DATA EXTRACT:
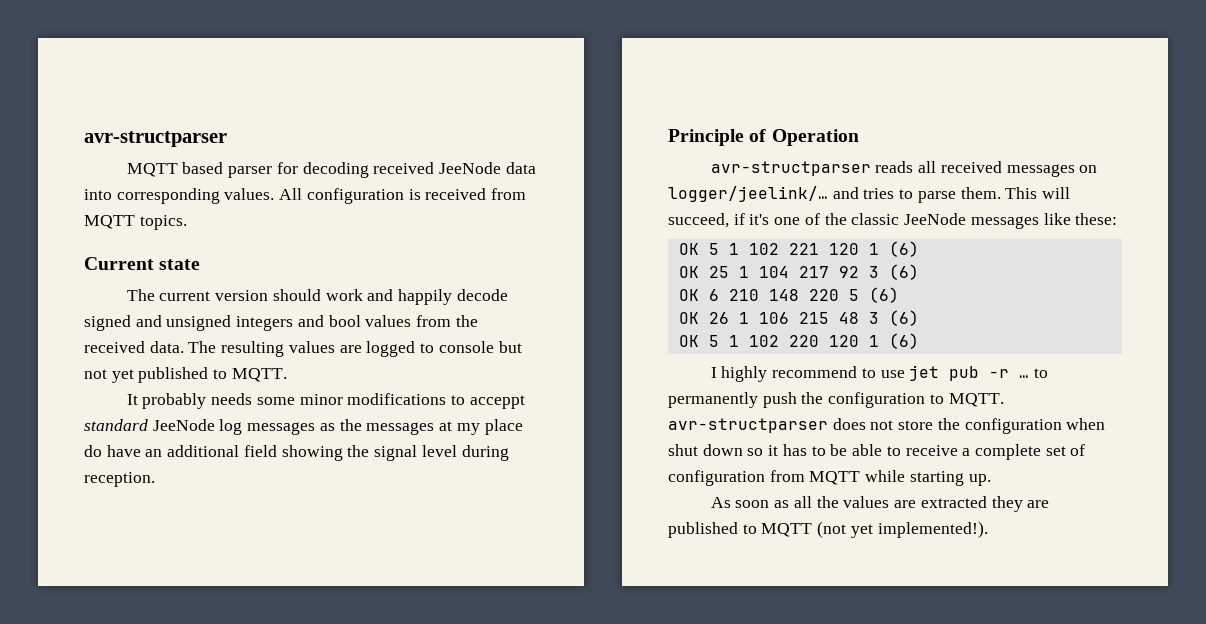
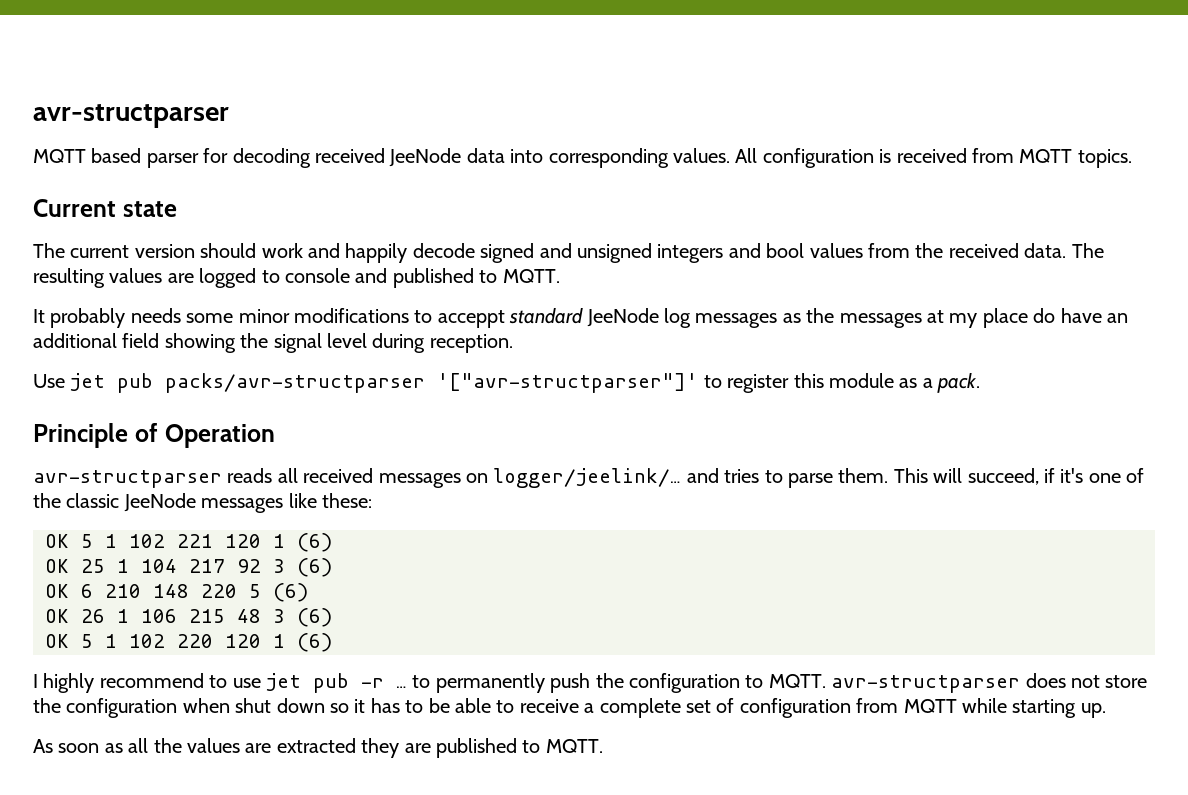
[498,341,522,353] [84,369,134,383] but not yet -> [355,268,388,283] and
(155, 479) none -> [33,373,981,393] // Use jet pub packs/avr-structparser '["avr-structparser"]' to register this module as a pack.
[761,521,988,538] MQTT (not yet implemented!). -> [545,739,603,753] MQTT.

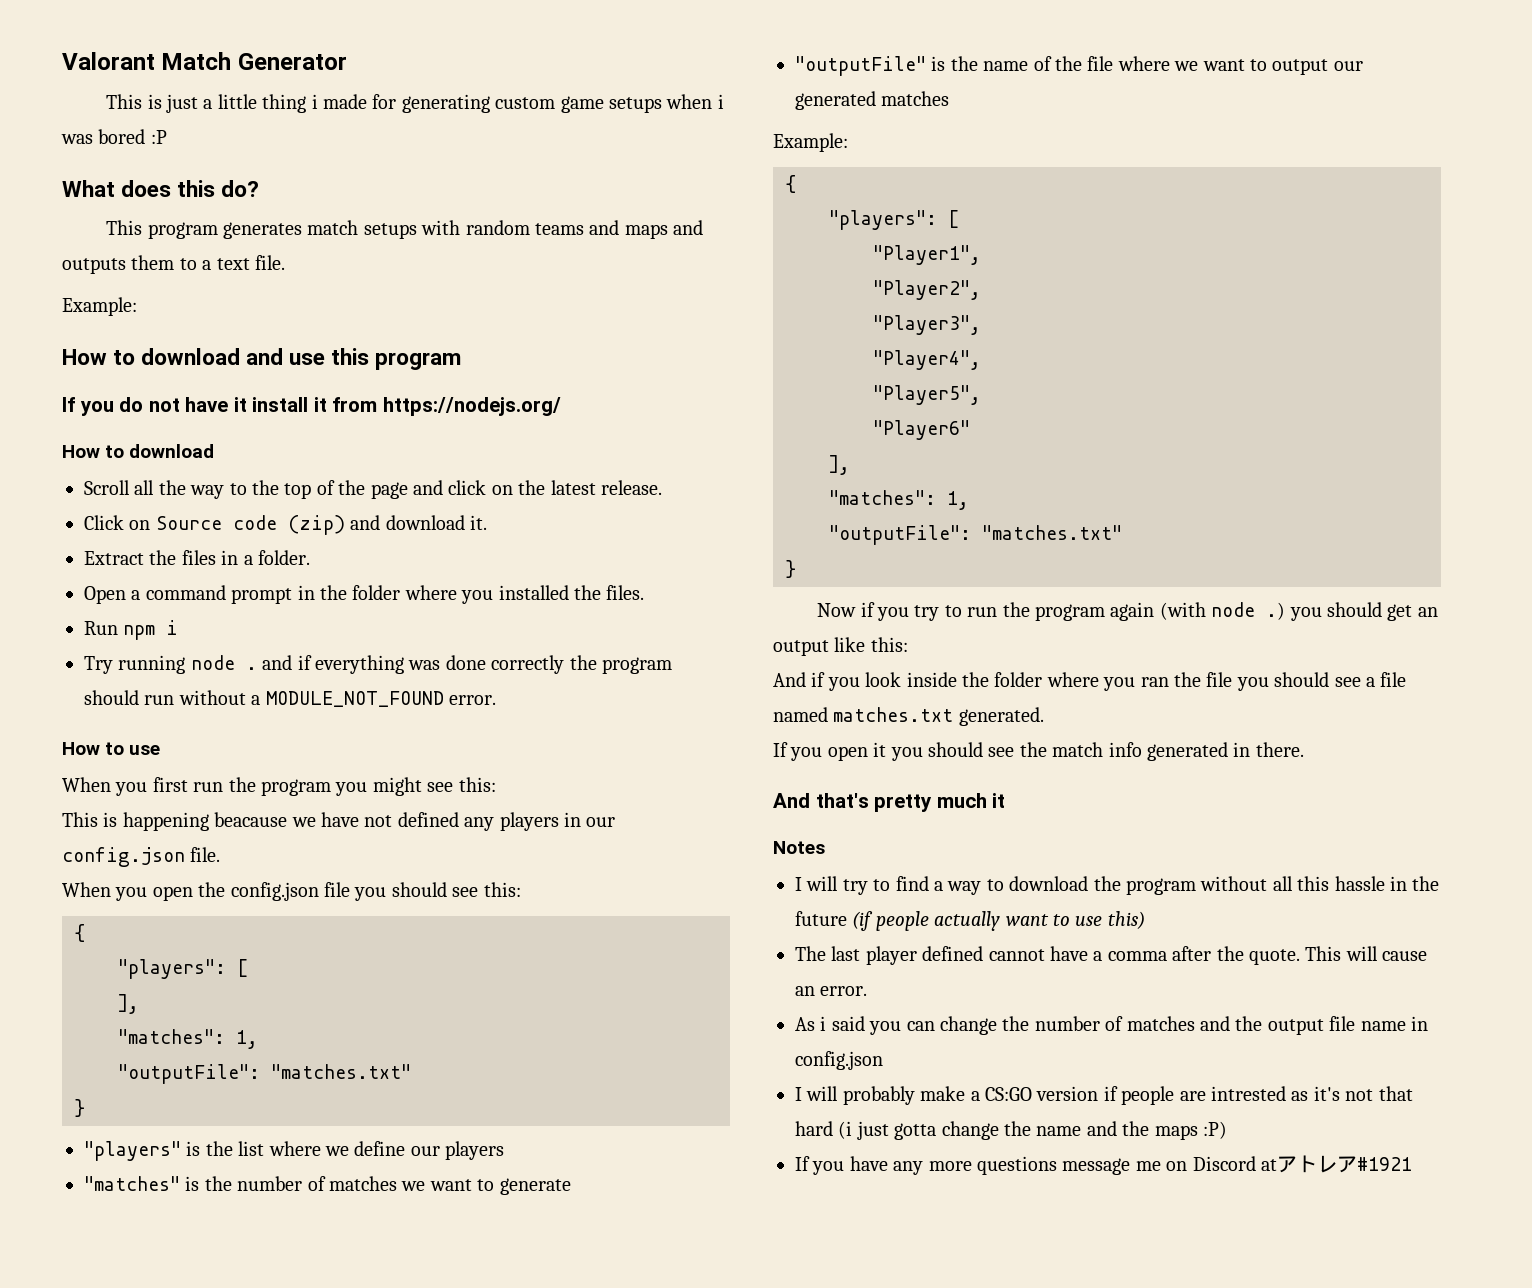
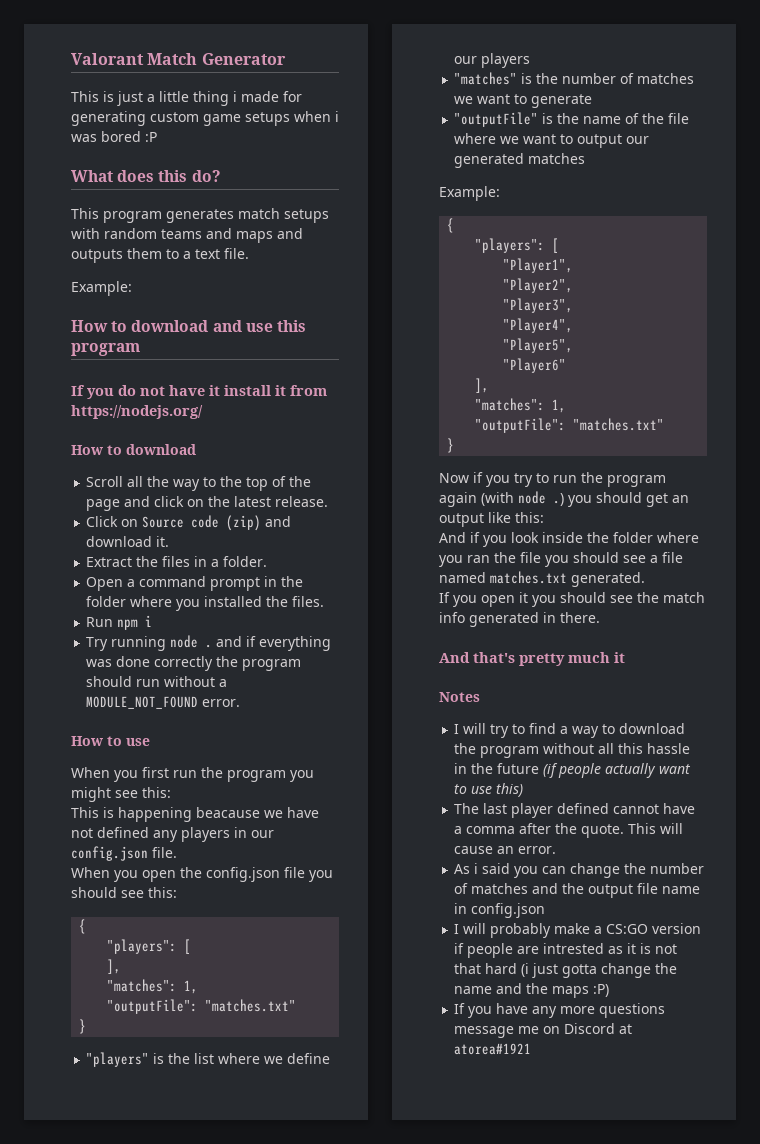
[1313,1086,1340,1101] it's -> [627,943,652,954] it is
[1277,1155,1412,1173] アトレア#1921 -> [454,1043,532,1055] atorea#1921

BRIEF: Restate every entry above word for word; no picture belongs in the copy.

ANSWER BOX:
[498,341,522,353] [84,369,134,383] but not yet -> [355,268,388,283] and
(155, 479) none -> [33,373,981,393] // Use jet pub packs/avr-structparser '["avr-structparser"]' to register this module as a pack.
[761,521,988,538] MQTT (not yet implemented!). -> [545,739,603,753] MQTT.

[1313,1086,1340,1101] it's -> [627,943,652,954] it is
[1277,1155,1412,1173] アトレア#1921 -> [454,1043,532,1055] atorea#1921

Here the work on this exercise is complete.